🤖 AI Summary
Existing LLM evaluation frameworks overlook how contextual framing—such as responsibility attribution, temporal scale, and social role—affects perceived rationality in decision-making. Method: We propose a dynamic evaluation paradigm based on programmatically generated vignettes. While preserving fixed game-theoretic structures, we systematically perturb semantic dimensions within variable vignette frames using controllable text generation, formal game modeling, and multi-dimensional perturbation design. Contribution/Results: Large-scale response analysis reveals extreme sensitivity of LLMs to framing: under identical game logic, context shifts reduce decision consistency by up to 68%; 92% of behavioral deviations are accurately predicted by frame-level features.

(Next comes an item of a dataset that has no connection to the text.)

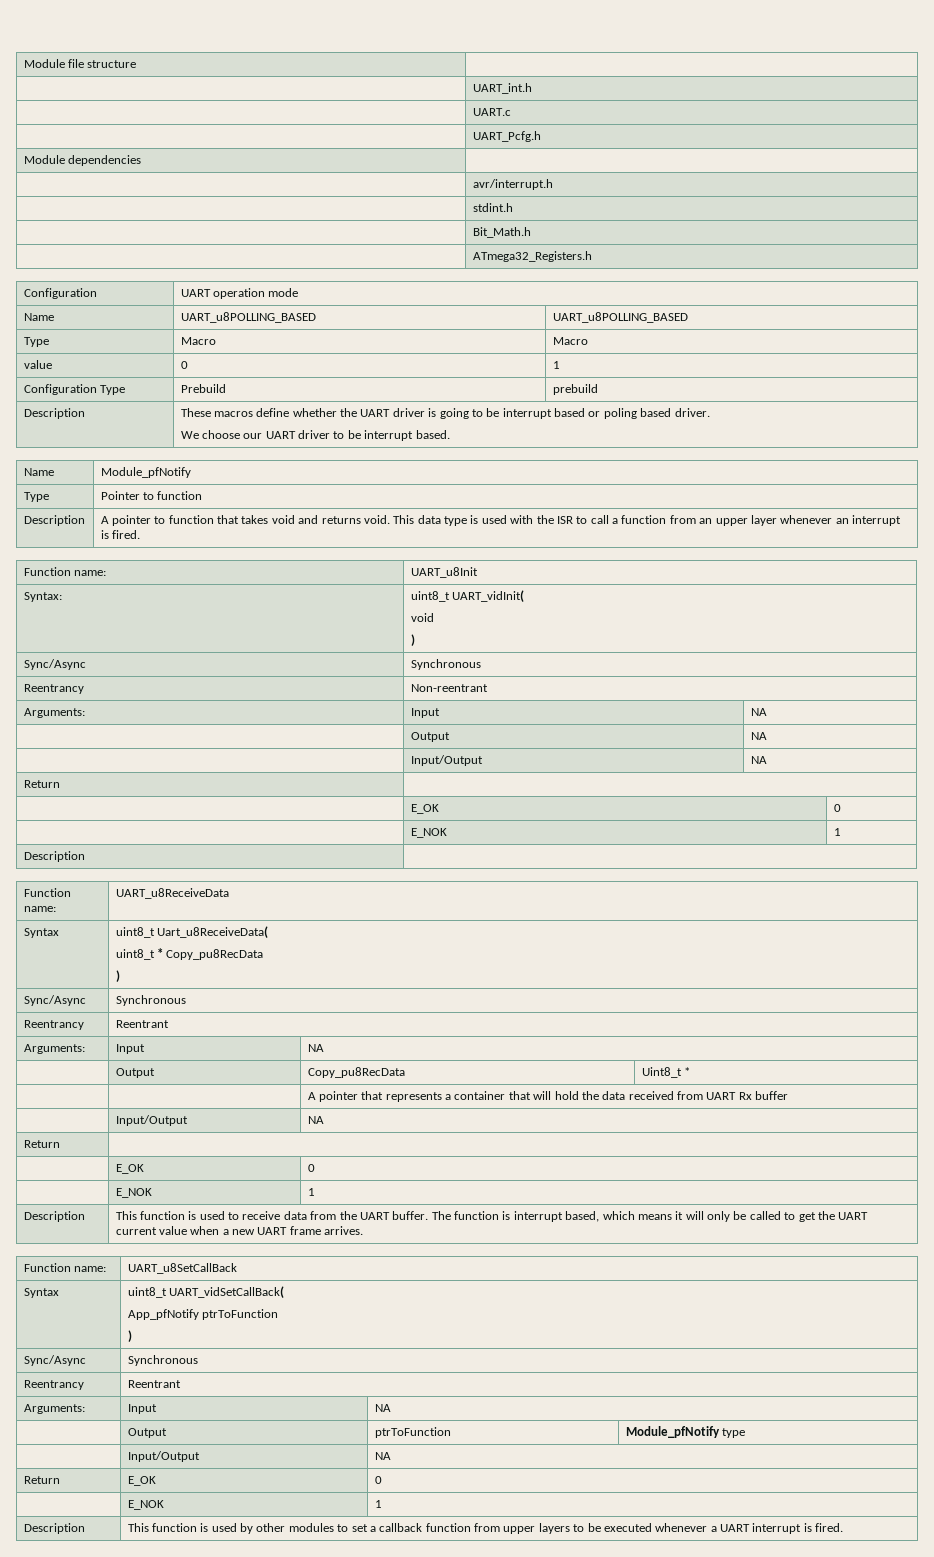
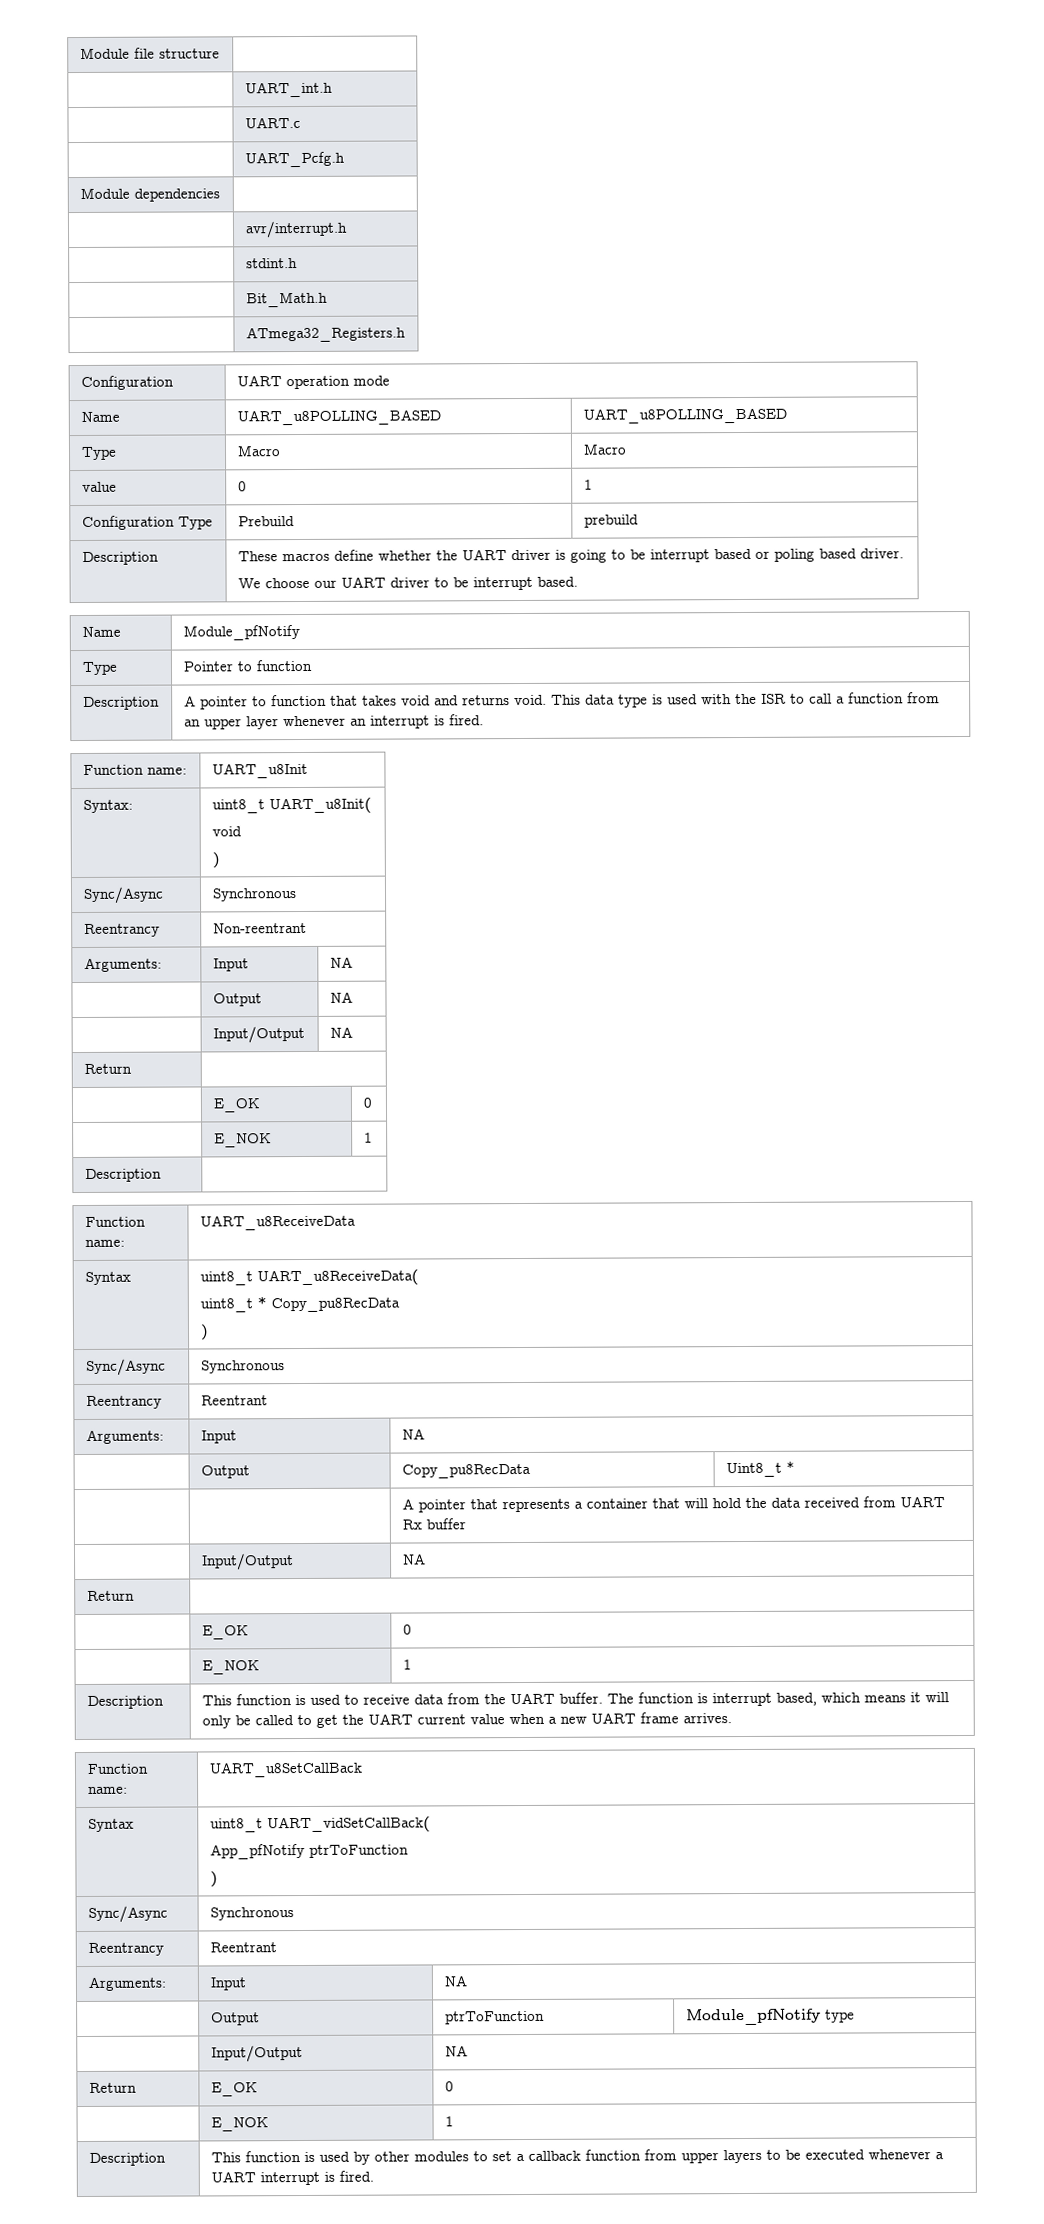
- Syntax: | uint8_t UART_vidInit(
+ Syntax: | uint8_t UART_u8Init(
- Syntax | uint8_t Uart_u8ReceiveData(
+ Syntax | uint8_t UART_u8ReceiveData(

This work advances LLM evaluation from static capability assessment toward context-adaptive paradigms, highlighting the critical role of semantic framing in rationality perception.
📝 Abstract
Large Language Models (LLMs) are increasingly deployed across diverse contexts to support decision-making. While existing evaluations effectively probe latent model capabilities, they often overlook the impact of context framing on perceived rational decision-making. In this study, we introduce a novel evaluation framework that systematically varies evaluation instances across key features and procedurally generates vignettes to create highly varied scenarios. By analyzing decision-making patterns across different contexts with the same underlying game structure, we uncover significant contextual variability in LLM responses. Our findings demonstrate that this variability is largely predictable yet highly sensitive to framing effects. Our results underscore the need for dynamic, context-aware evaluation methodologies for real-world deployments.